When I was a child, I spake as a child, I understood as a child, I thought as a child: but when I became a man, I put away childish things. (1 Corinthians 13:11)
Yesterday I had an experience that brought this passage to my mind. I cut a gash in my leg just above my knee. This gash is not far from one from my youth, when I was teenager. It is about the same size and severity. But when I was a child, this gash was debilitating. It kept me from participating in PE in Junior High School until it was healed.

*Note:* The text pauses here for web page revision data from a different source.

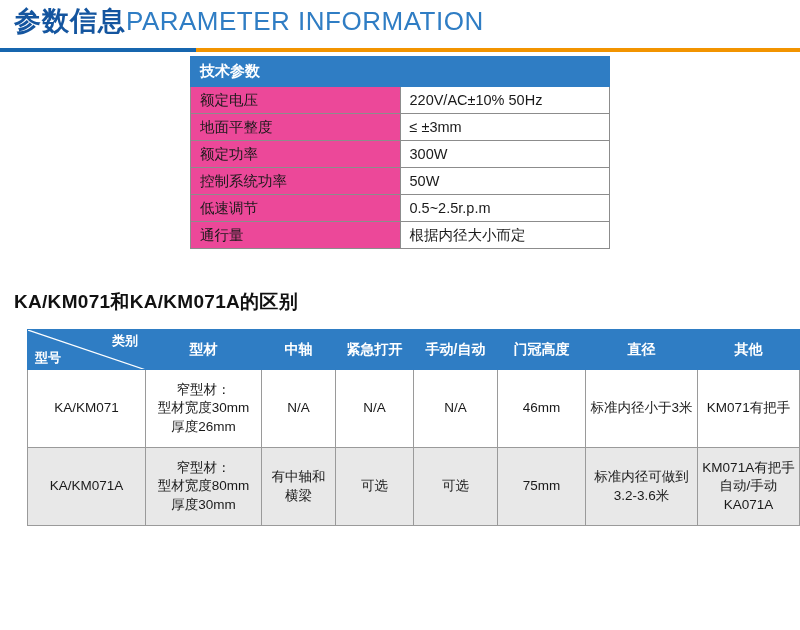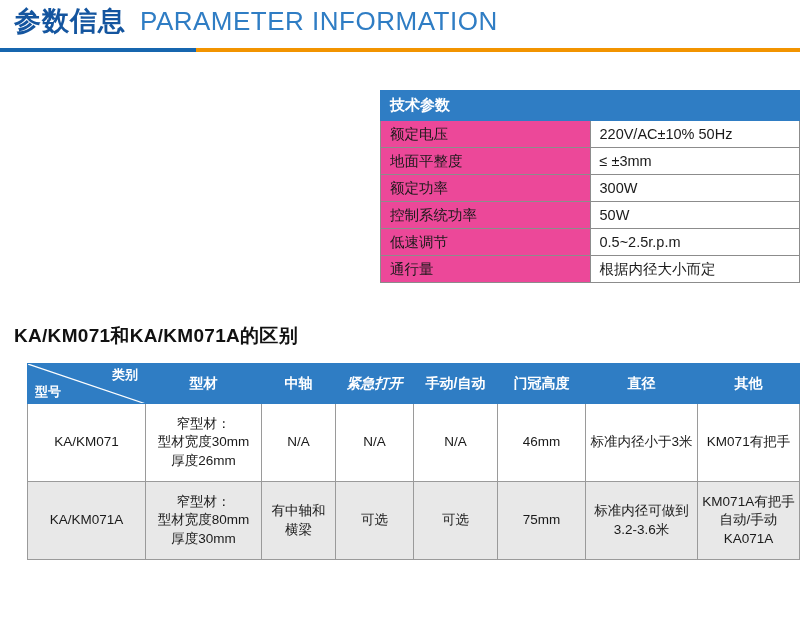"参数信息" .header-inner { gap: 14px -> none }
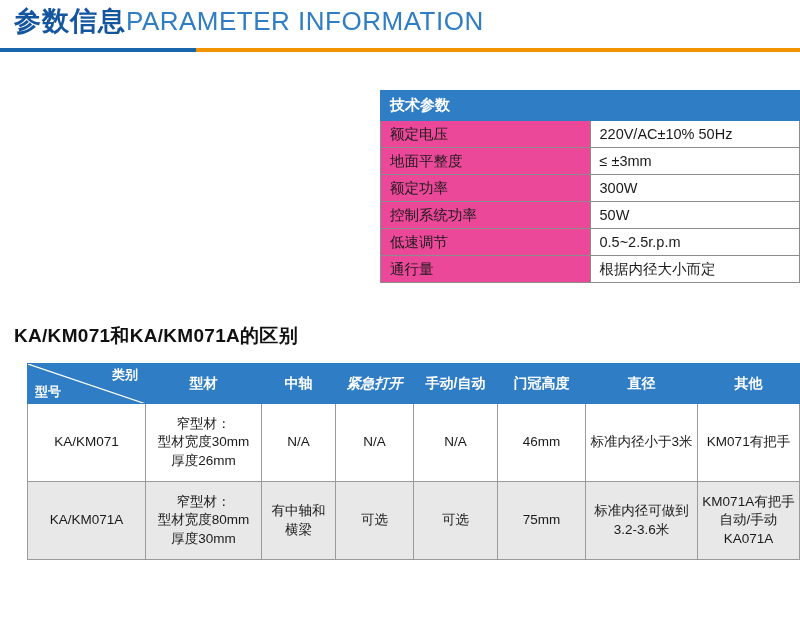"技术参数" .spec-wrap { justify-content: flex-end -> center; margin-top: 34px -> none }
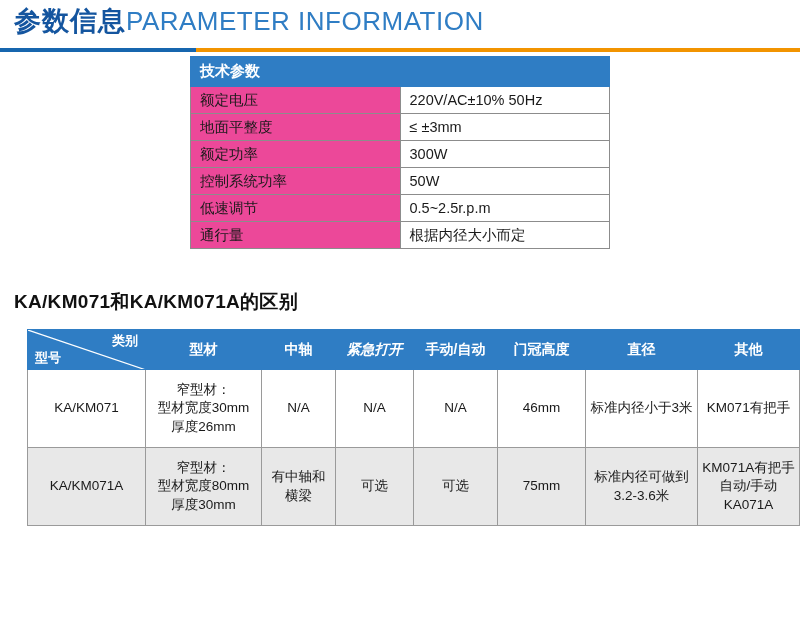"紧急打开" .col-emerg { font-style: italic -> none }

But yesterday, I examined it to see that it was a clean laceration that cut completely through the skin but did no serious damage to other tissue beneath the skin, walked to the truck, acquired my first aid supplies, applied some antibiotic ointment, a bandage, gauze and tape to hold the bandage in place and the wound closed, and finished the day’s work.
Truly a man thinks and acts differently than a child. Part of this comes from the responsibility of adulthood and manhood. A man dare not let the troubles of the world beat him down. He has responsibilities to fulfill. So he presses onward.
I tended the wound more thoroughly when I arrived home. My wife was aghast. This is why I did not tell her of the event when we spoke on the phone. She heard discouragement in my voice and commented on it, but since there was no reason to share the cause with her at that time I waited. I will be out on the job site a bit later again today.
St. Paul used this contrast to make a point regarding a person’s spiritual walk through this world. He used this contrast to demonstrate the difference between what we perceive now and what we will be shown when the Lord brings us to heaven. When we see and know the Triune God face to face, we will understand fully that the many gifts that He has bestowed in this world were insignificant contrasted to the restoration to His Holy Communion. Then all of the struggles and trials of living in this world of sin will fade, as will the many temporal gifts. But the Holy Trinity remains, as God gives Himself to us through His means of grace we receive the everlasting gifts of faith, hope, love, the gifts of the very presence and activity of the Trinity in our lives. When a Christian grows to understand this, spiritual maturity has been reached. No longer is the person impressed by this or that spiritual gift, and much less so with the worldly gifts. Now the person appreciates and relies upon the gift of God Himself, that which remains forevermore.